DATA TO PROCESS
= = = =
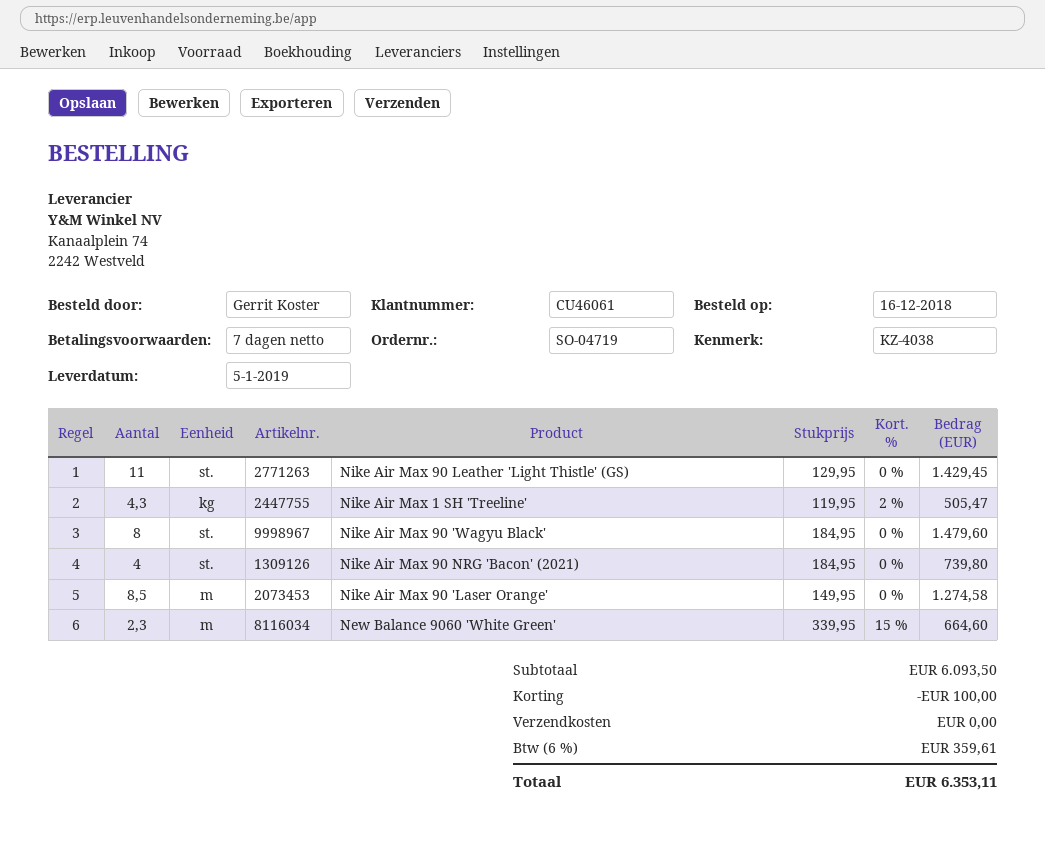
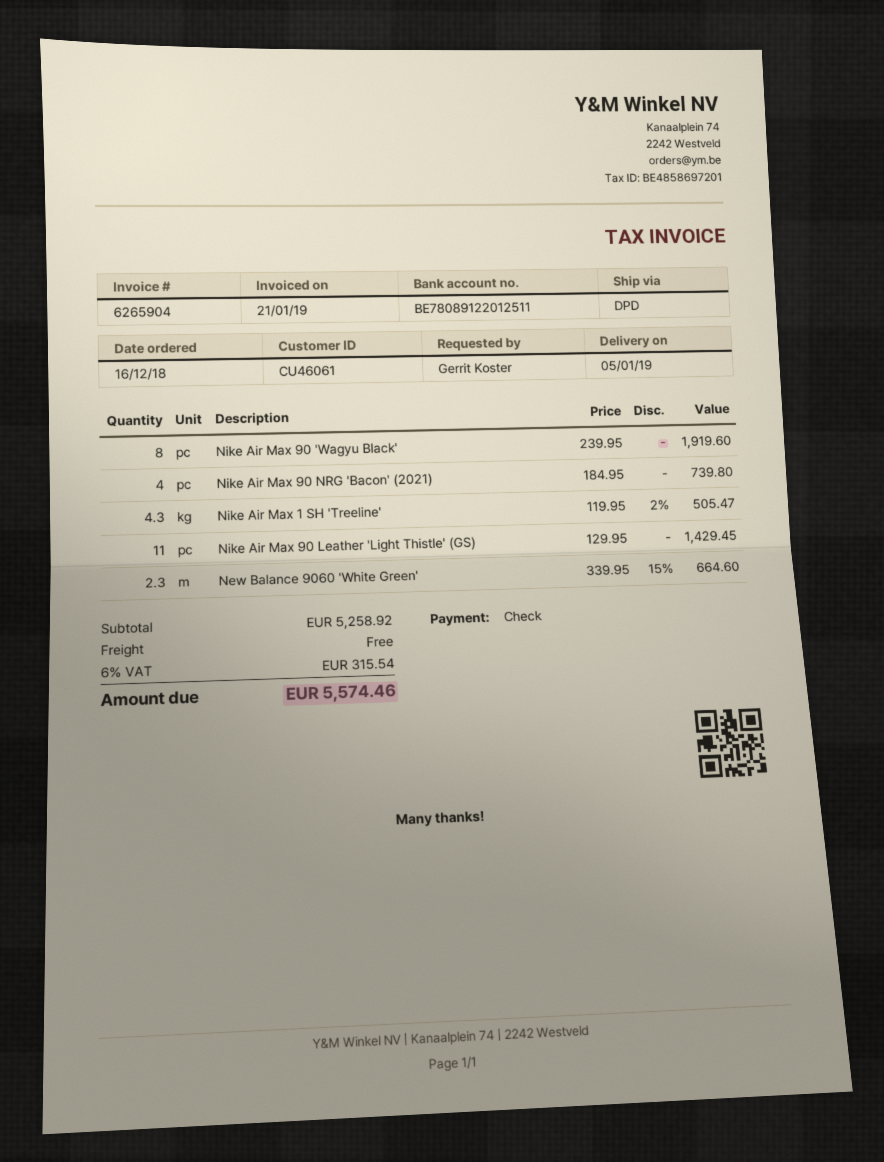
Nike Air Max 90 'Wagyu Black': 8 x 184.95 = 1479.60 -> 8 x 239.95 = 1919.60
Nike Air Max 90 'Laser Orange': 8.5 x 149.95 = 1274.58 -> none
subtotal: 6093.50 -> 5258.92
discount: 100.00 -> none
tax: 6% = 359.61 -> 6% = 315.54
total: 6353.11 -> 5574.46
= = = =
WORK TO COMPLETE
Your copy of the records must be exact and must contain no pictures.

TASK RESPONSE
Nike Air Max 90 'Wagyu Black': 8 x 184.95 = 1479.60 -> 8 x 239.95 = 1919.60
Nike Air Max 90 'Laser Orange': 8.5 x 149.95 = 1274.58 -> none
subtotal: 6093.50 -> 5258.92
discount: 100.00 -> none
tax: 6% = 359.61 -> 6% = 315.54
total: 6353.11 -> 5574.46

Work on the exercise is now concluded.